### WORK INSTRUCTIONS
From the listing below, pick out each line with the word "hidden".
-----
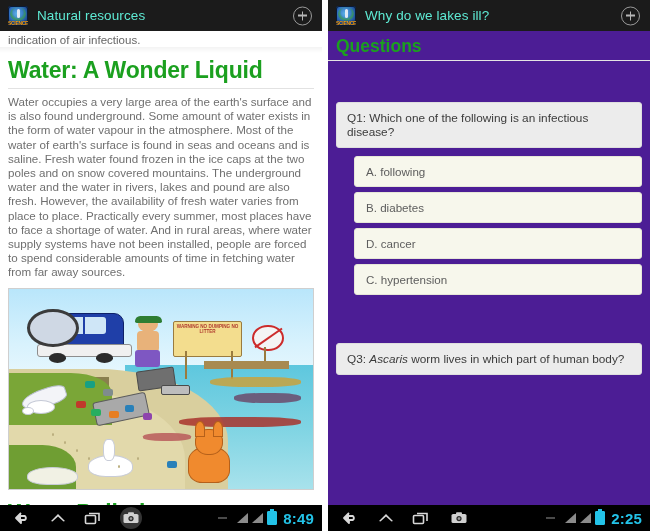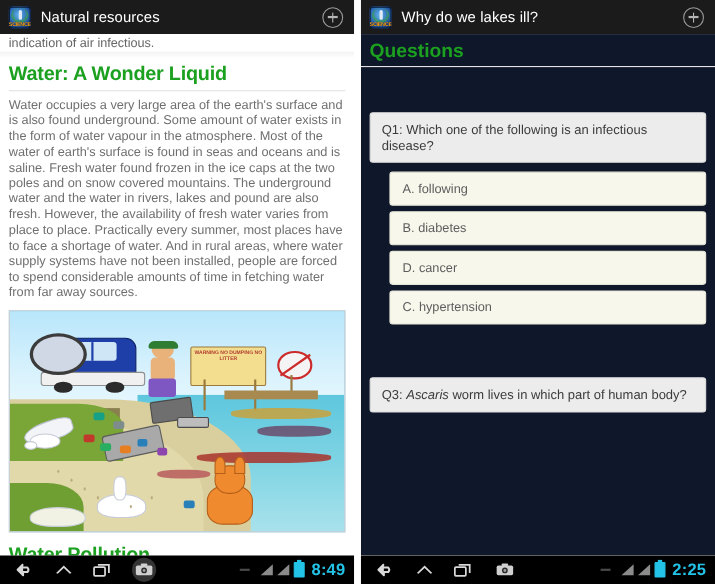--- a/index.html
+++ b/index.html
@@ -12,31 +12,31 @@
   
   .actionbar{height:31px;background:#1b1b1b;display:flex;align-items:center;padding:0 8px;position:relative;}
   .appicon{width:20px;height:20px;border-radius:3px;position:relative;flex:0 0 auto;
            background:radial-gradient(circle at 45% 38%, #5fb3e8 0%, #2f6fc0 45%, #18407e 75%, #0d2450 100%);
            box-shadow:0 0 0 1px #0a1a36 inset;overflow:hidden;}
   .appicon .ring{position:absolute;left:2px;top:1px;width:16px;height:14px;border-radius:50%;
                  background:radial-gradient(circle at 50% 40%, rgba(120,200,120,.0) 40%, rgba(60,160,70,.75) 62%, rgba(20,90,30,.2) 80%);}
   .appicon .bulb{position:absolute;left:8.5px;top:3px;width:3px;height:9px;background:#dfe9f5;border-radius:2px;}
   .appicon .sci{position:absolute;left:0;right:0;bottom:0px;text-align:center;font-size:5px;letter-spacing:-0.3px;
                 font-weight:bold;color:#f7a21b;text-shadow:0 0 1px #000;line-height:6px;font-family:"Liberation Sans",sans-serif;}
-  .apptitle{color:#ffffff;font-size:13.5px;margin-left:9px;letter-spacing:.1px;white-space:nowrap;}
+  .apptitle{color:#5eead4;font-size:13.5px;margin-left:9px;letter-spacing:.1px;white-space:nowrap;}
   .plusbtn{position:absolute;right:10px;top:50%;transform:translateY(-50%);width:17px;height:17px;border-radius:50%;
            border:1.6px solid #9a9a9a;display:flex;align-items:center;justify-content:center;}
   .plusbtn:before{content:"";position:absolute;width:9px;height:1.7px;background:#b5b5b5;}
   .plusbtn:after{content:"";position:absolute;width:1.7px;height:9px;background:#b5b5b5;}
 
   
   .content{position:absolute;top:31px;left:0;right:0;bottom:26px;overflow:hidden;background:#fff;}
   .cut-line{color:#666;font-size:11.5px;padding:2px 8px 0 8px;line-height:14px;}
   .gradline{height:6px;background:linear-gradient(to bottom,#f3f3f3,#ffffff);}
-  h2.sect{color:#1ba01f;font-size:18px;font-weight:bold;margin:4px 0 2px 0;padding:0 8px;letter-spacing:-0.2px;}
+  h2.sect{color:#1ba01f;font-size:23px;font-weight:bold;margin:4px 0 2px 0;padding:0 8px;letter-spacing:-0.2px;}
   .hr{height:1px;background:#e2e2e2;margin:4px 8px 6px 8px;}
   p.body{color:#6f6f6f;font-size:11.6px;line-height:14.2px;margin:0;padding:0 8px;text-align:left;}
 
   
   .illus{margin:8px 8px 0 8px;height:200px;border:1px solid #cfcfcf;position:relative;overflow:hidden;background:#9fd9f6;}
   .sky{position:absolute;left:0;top:0;right:0;height:46%;background:linear-gradient(to bottom,#b9e6fb 0%,#d8f2fd 60%,#e9f8fe 100%);}
   .sea{position:absolute;right:0;top:38%;width:62%;height:62%;background:linear-gradient(to bottom,#5ec7de 0%,#7fd4e3 50%,#a8e2ec 100%);}
   .sand{position:absolute;left:0;top:40%;width:72%;height:60%;background:#d9cf9e;
          border-radius:0 60% 0 0;}
   .sand2{position:absolute;left:0;top:50%;width:58%;height:50%;background:#e2d9ab;border-radius:0 70% 0 0;}
@@ -79,21 +79,21 @@
   .dog .hd{position:absolute;left:18%;bottom:54%;width:64%;height:46%;background:#f08a2e;border-radius:46%;border:1px solid #b5601a;}
   .dog .e1,.dog .e2{position:absolute;width:20%;height:26%;background:#f08a2e;border:1px solid #b5601a;border-radius:50% 50% 0 0;bottom:88%;}
   .dog .e1{left:16%;} .dog .e2{left:62%;}
   .trash{position:absolute;background:#7c7c7c;border:1px solid #4a4a4a;border-radius:2px;}
   .can{position:absolute;left:28%;top:54%;width:17%;height:11%;background:#a9a9a9;border:1.2px solid #5c5c5c;border-radius:3px;
        transform:rotate(-12deg);}
   .littleTrash{position:absolute;width:3.2%;height:3.6%;border-radius:2px;}
   .footprints{position:absolute;width:2px;height:3px;background:#b9ad7d;border-radius:50%;}
 
   
-  .qwrap{background:#0f172a;height:100%;overflow:hidden;}
+  .qwrap{background:#4c1d95;height:100%;overflow:hidden;}
   h2.qhead{color:#1ba01f;font-size:17.5px;font-weight:bold;margin:5px 0 3px 0;padding:0 8px;}
   .qsep{height:1px;background:#e4e4e4;margin:3px 0 0 0;}
   .qblock{padding:0 0 2px 0;margin-top:41px;}
   .qtitle{background:#ececec;border:1px solid #dedede;border-radius:3px;margin:9px 8px 8px 8px;padding:8px 10px;
           color:#3b3b3b;font-size:11.8px;line-height:14px;}
   .qtitle i{font-style:italic;}
   .opt{background:#f7f7ec;border:1px solid #e6e6d8;border-radius:3px;margin:0 8px 5px 26px;padding:8px 11px;
        color:#5d5d5d;font-size:11.6px;line-height:13px;}
   .opt.sel{background:#9eeb6b;border-color:#8ad957;color:#2f7f2a;}
 

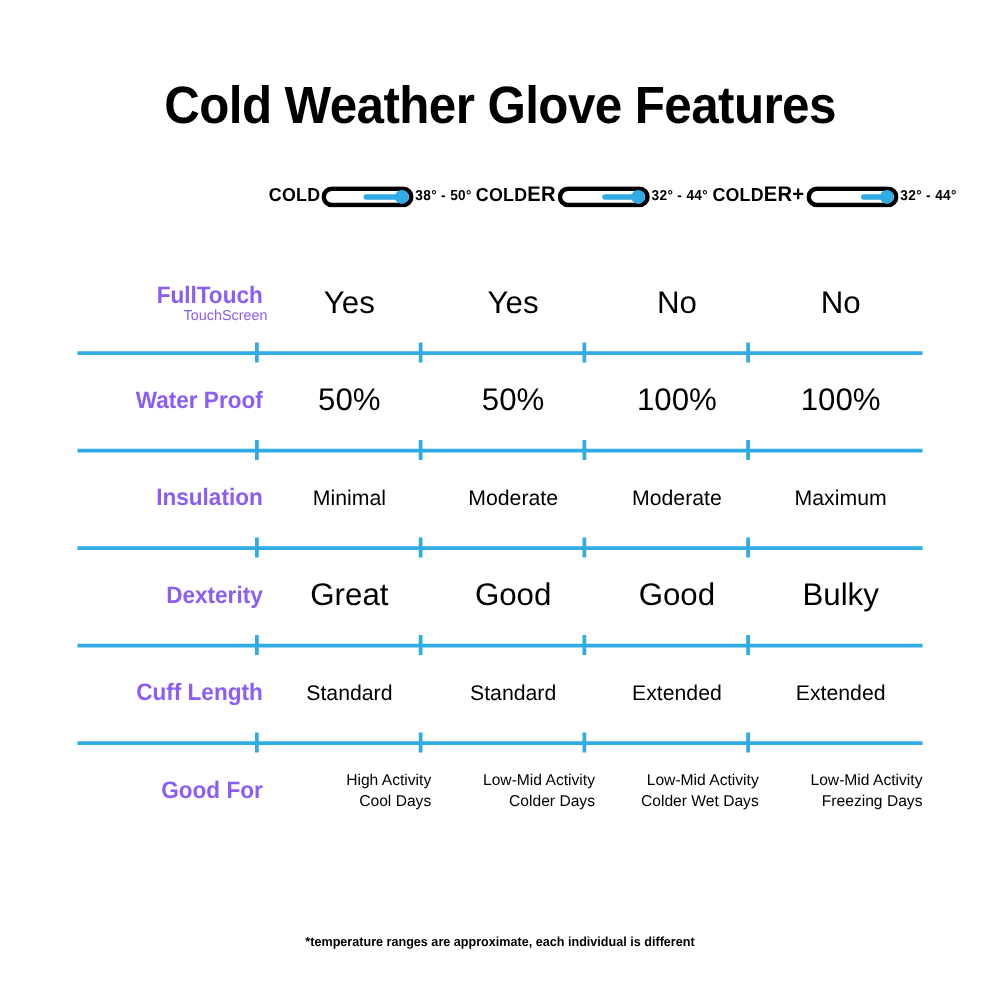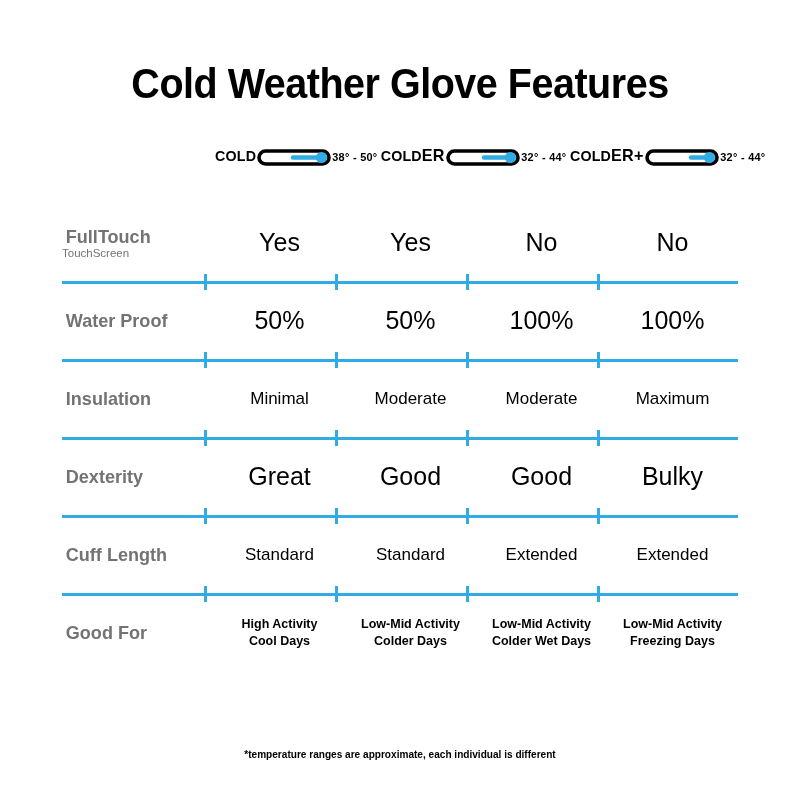--- a/index.html
+++ b/index.html
@@ -44,22 +44,22 @@
 
   .row {
     display: flex;
     width: 100%;
     align-items: center;
   }
 
   .cell-label {
     width: 152px;
     flex: 0 0 152px;
-    text-align: left;
-    color: #737373;
+    text-align: right;
+    color: #8b5cf6;
   }
 
   .cell {
     flex: 1 1 0;
     text-align: center;
     color: #000000;
   }
 
   
   .header-row { height: 72px; align-items: flex-start; }
@@ -109,21 +109,21 @@
     display: block;
     font-weight: normal;
     font-size: 11.5px;
     letter-spacing: 0px;
     margin-top: 1px;
     transform: scaleX(1);
   }
 
   .val-lg { font-size: 25px; font-weight: normal; line-height: 1.1; }
   .val-md { font-size: 17px; font-weight: normal; line-height: 1.1; }
-  .val-sm { font-size: 12.5px; font-weight: bold; line-height: 1.35; }
+  .val-sm { font-size: 12.5px; font-weight: normal; line-height: 1.35; text-align: right; }
 
   
   .divider {
     position: relative;
     width: 100%;
     height: 16px;
   }
   .divider .bar {
     position: absolute;
     left: 0;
-----
### EXERCISE OUTPUT
            box-shadow:0 0 0 1px #0a1a36 inset;overflow:hidden;}
   .content{position:absolute;top:31px;left:0;right:0;bottom:26px;overflow:hidden;background:#fff;}
   .illus{margin:8px 8px 0 8px;height:200px;border:1px solid #cfcfcf;position:relative;overflow:hidden;background:#9fd9f6;}
-  .qwrap{background:#0f172a;height:100%;overflow:hidden;}
+  .qwrap{background:#4c1d95;height:100%;overflow:hidden;}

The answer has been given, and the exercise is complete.